APA-Nairobi (Kenya) L’organisation de défense des droits de l’homme, Human Rights Watch (HRW), a salué la décision de la Commission africaine des droits humains et des peuples, qui a condamné l’expulsion du peuple Endorois de ses terres au Kenya, a appris APA de source autorisée.
Cette décision constitue « une grande victoire pour les peuples autochtones à travers l’Afrique », a déclaré dans un communiqué parvenu vendredi à APA Human Rights Watch, dont le siège se trouve à New York.
Clive Baldwin, conseiller juridique principal de HRW cité par le communiqué a affirmé que « la décision Endorois, la première du genre, peut aider beaucoup d’autres à travers l’Afrique qui ont été forcées de quitter leurs maisons ».
La Commission africaine des droits de l’homme et des peuples a statué le 4 février dernier en faveur de ce peuple, déclarant que l’expulsion des Endorois de leurs terres traditionnelles pour le développement du tourisme viole leurs droits humains.

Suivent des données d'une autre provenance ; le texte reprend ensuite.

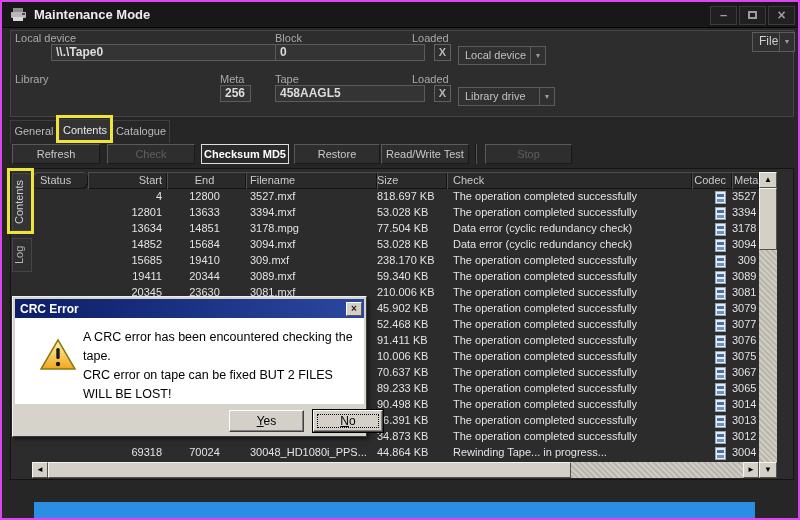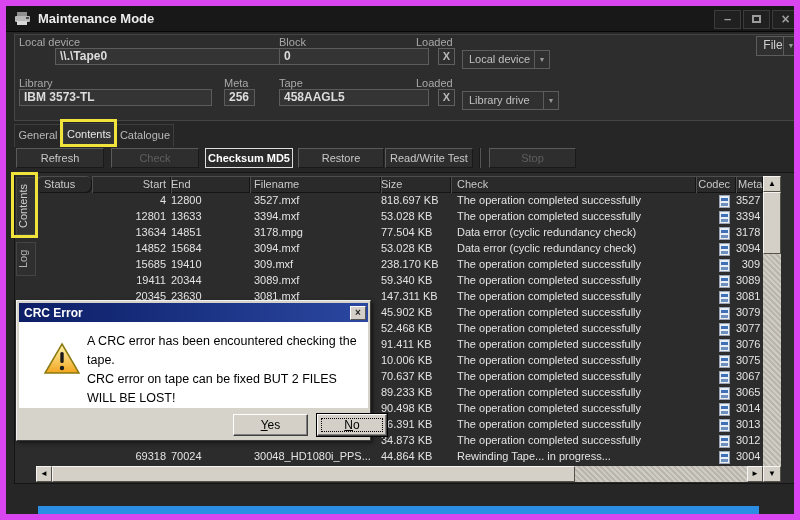--- a/index.html
+++ b/index.html
@@ -4,7 +4,7 @@
 <style>
   * { margin:0; padding:0; box-sizing:border-box; }
   body { background:#000; font-family:"Liberation Sans", sans-serif; }
-  .window { position:relative; width:800px; height:520px; background:#262626; overflow:hidden; border:6px solid #d946ef; }
+  .window { position:relative; width:800px; height:520px; background:#262626; overflow:hidden; border:2px solid #d946ef; }
 
   
   .titlebar { position:absolute; left:0; top:0; width:800px; height:26px; background:#181818; border-bottom:1px solid #070707; }

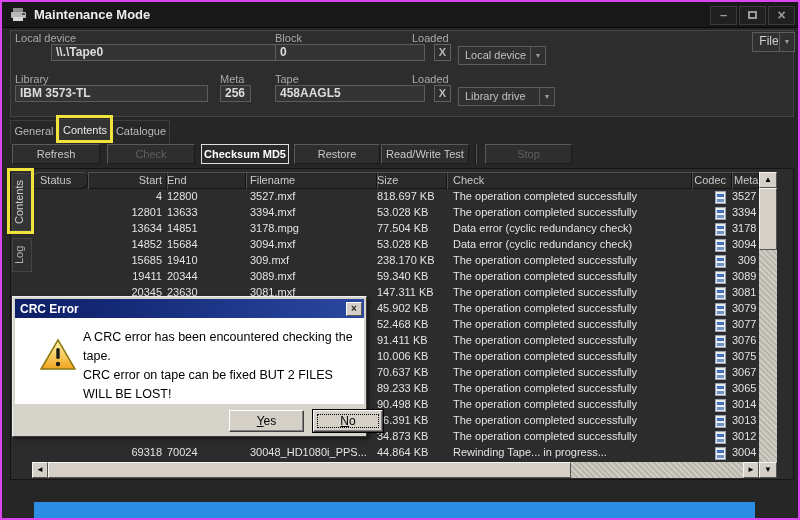--- a/index.html
+++ b/index.html
@@ -123,7 +123,7 @@
   </div>
 
   <div class="dropdown" style="left:750px; top:30px; width:43px; height:20px;">
-    <span class="dd-label" style="font-size:12px; color:#d0d0d0;text-align:center;">File</span>
+    <span class="dd-label" style="font-size:12px; color:#d0d0d0;">File</span>
     <span class="dd-arrow">▼</span>
   </div>
 

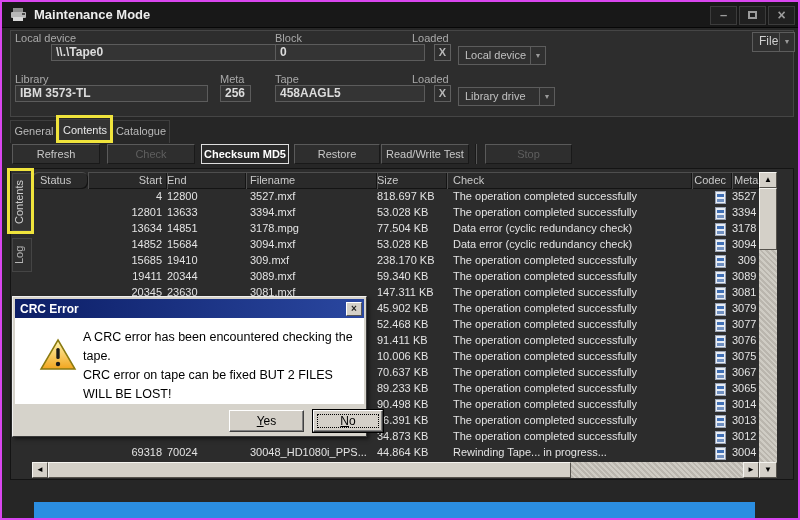--- a/index.html
+++ b/index.html
@@ -128,7 +128,6 @@
   </div>
 
   <span class="flabel" style="left:13px; top:71px;">Library</span>
-  <div class="field" style="left:13px; top:83px; width:193px;">IBM 3573-TL</div>
 
   <span class="flabel" style="left:218px; top:71px;">Meta</span>
   <div class="field" style="left:218px; top:83px; width:31px;">256</div>

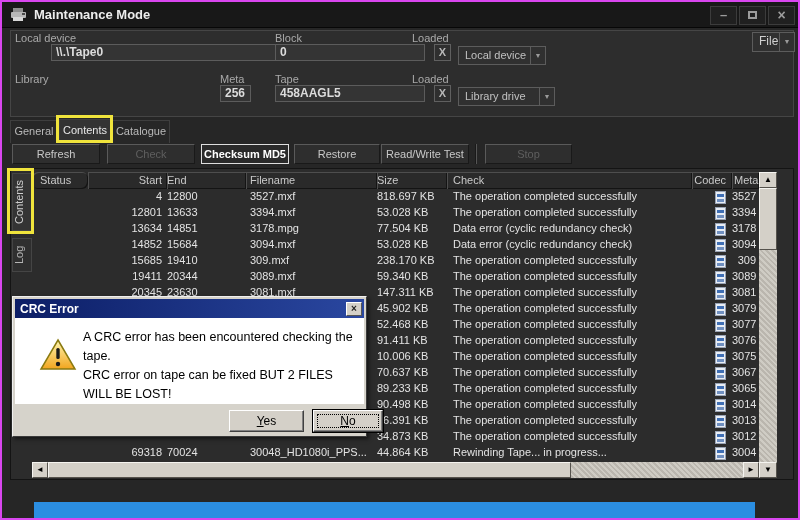--- a/index.html
+++ b/index.html
@@ -47,7 +47,7 @@
   .tcell { height:16px; line-height:15px; white-space:nowrap; overflow:hidden; }
   .c-status { width:56px; padding-left:8px; }
   .c-start { width:79px; text-align:right; padding-right:5px; }
-  .c-end { width:79px; text-align:left; padding-right:4px; }
+  .c-end { width:79px; text-align:center; padding-right:4px; }
   .c-filename { width:131px; padding-left:4px; }
   .c-size { width:70px; text-align:left; padding-right:4px; }
   .c-check { width:245px; padding-left:6px; }

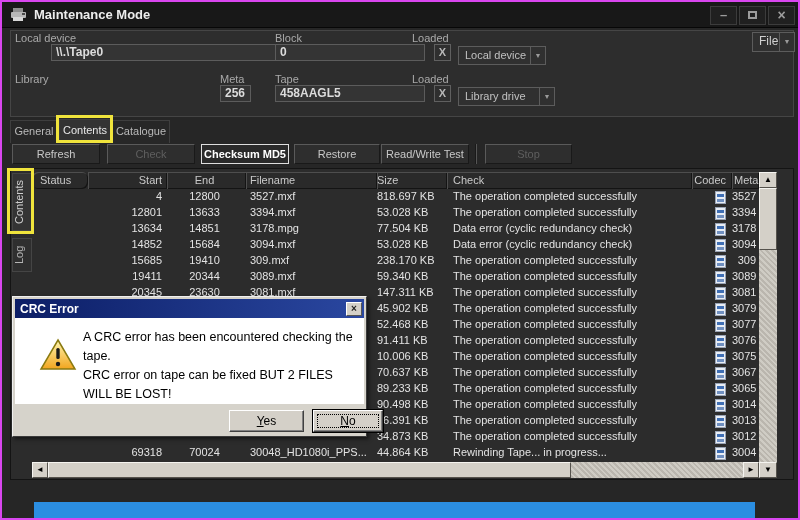--- a/index.html
+++ b/index.html
@@ -239,7 +239,7 @@
         <div class="tcell c-start">20345</div>
         <div class="tcell c-end">23630</div>
         <div class="tcell c-filename">3081.mxf</div>
-        <div class="tcell c-size">147.311 KB</div>
+        <div class="tcell c-size">210.006 KB</div>
         <div class="tcell c-check">The operation completed successfully</div>
         <div class="tcell c-codec"><span class="doc-icon"><i></i><b></b></span></div>
         <div class="tcell c-meta">3081</div>

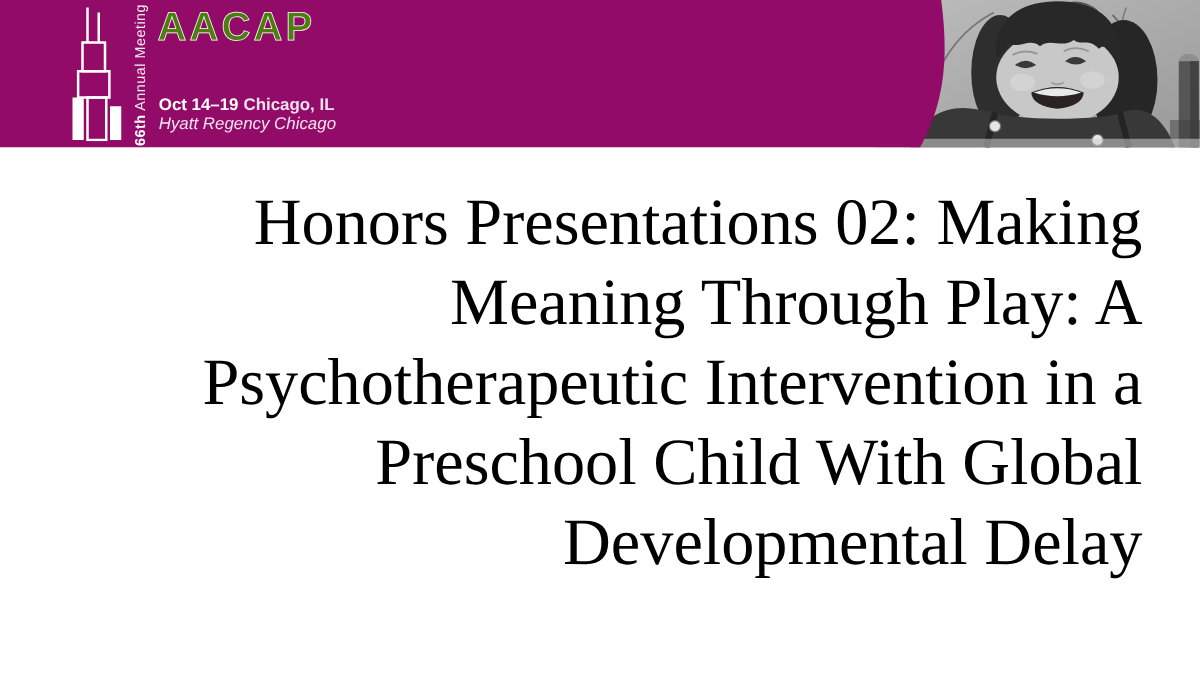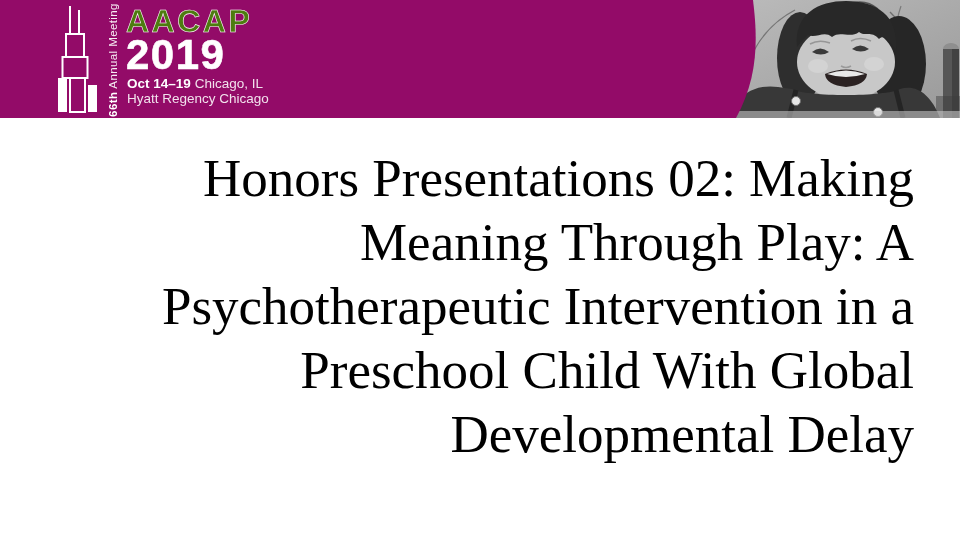--- a/index.html
+++ b/index.html
@@ -133,7 +133,6 @@
     </div>
 
     <div class="logo-acronym">AACAP</div>
-    <div class="logo-year">2019</div>
 
     <div class="logo-dates">
       <span class="bold">Oct 14–19</span><span class="city">Chicago, IL</span>

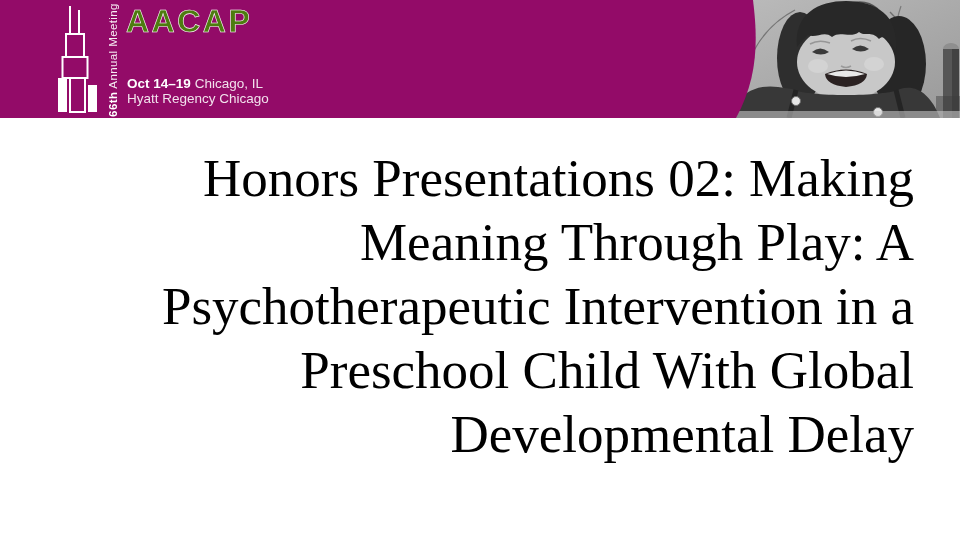--- a/index.html
+++ b/index.html
@@ -40,7 +40,7 @@
     color: #ffffff; font-size: 13.5px; line-height: 14px;
   }
   .logo-dates .bold { font-weight: 700; }
-  .logo-dates .city { font-weight: 400; opacity: 0.88; margin-left: 4px; }
+  .logo-dates .city { font-weight: 700; opacity: 0.88; margin-left: 4px; }
   .logo-venue {
     position: absolute; left: 127px; top: 92px; z-index: 3;
     color: #ffffff; font-size: 13.5px; line-height: 14px; font-weight: 400; opacity: 0.88;

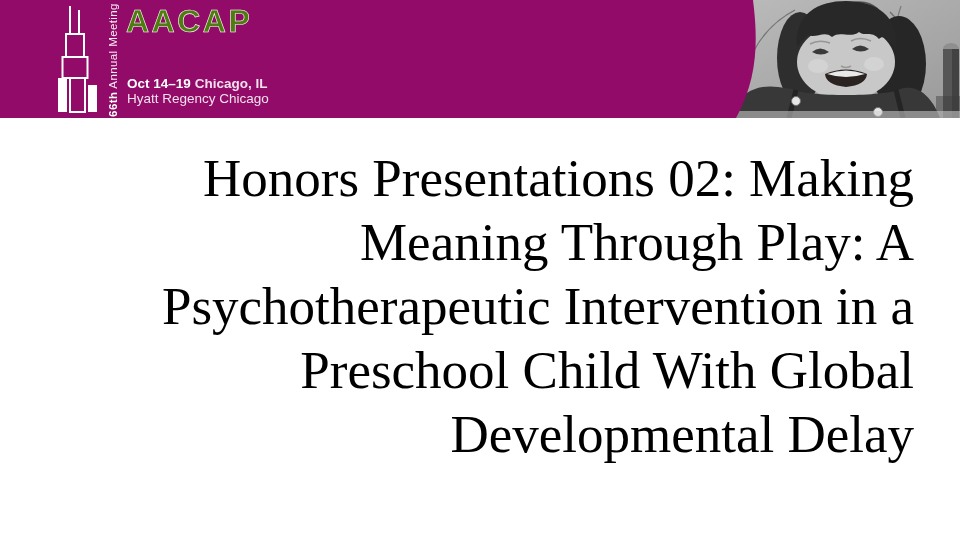--- a/index.html
+++ b/index.html
@@ -43,7 +43,7 @@
   .logo-dates .city { font-weight: 700; opacity: 0.88; margin-left: 4px; }
   .logo-venue {
     position: absolute; left: 127px; top: 92px; z-index: 3;
-    color: #ffffff; font-size: 13.5px; line-height: 14px; font-weight: 400; opacity: 0.88;
+    color: #ffffff; font-size: 13.5px; line-height: 14px; font-weight: 400; opacity: 0.88; font-style: italic;
   }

Dans sa décision, la Commission a constaté que cette expulsion assortie d’une compensation minimale, viole également le droit à la propriété, la santé, la culture, la religion, et les ressources naturelles des Endorois en tant que peuple autochtone.
Elle a ordonné au gouvernement kenyan de restituer aux Endorois leur terre historique et de les compenser. La Commission a accepté la preuve fournie par ce peuple autochtone qui a vécu sur ces terres depuis des « temps immémoriaux » et le lac a été au centre de leur religion et leur culture, avec leurs ancêtres enterrés dans les environs.
Les autorités de Nairobi ont expulsé le peuple Endorois, une communauté de pasteurs traditionnels, de leurs maisons au bord du lac Bogoria dans le centre du Kenya dans les années 1970, pour faire place à une réserve nationale et des installations touristiques.
Le lac Bogoria comporte un grand potentiel touristique en raison de ses sources chaudes et une faune abondante, dont une des plus grandes populations de flamants roses d’Afrique.
Après leur éviction des terres fertiles au bord du lac, les Endorois ont été contraints de se rassembler autour des espaces arides, où plusieurs de leurs bétails ont péri.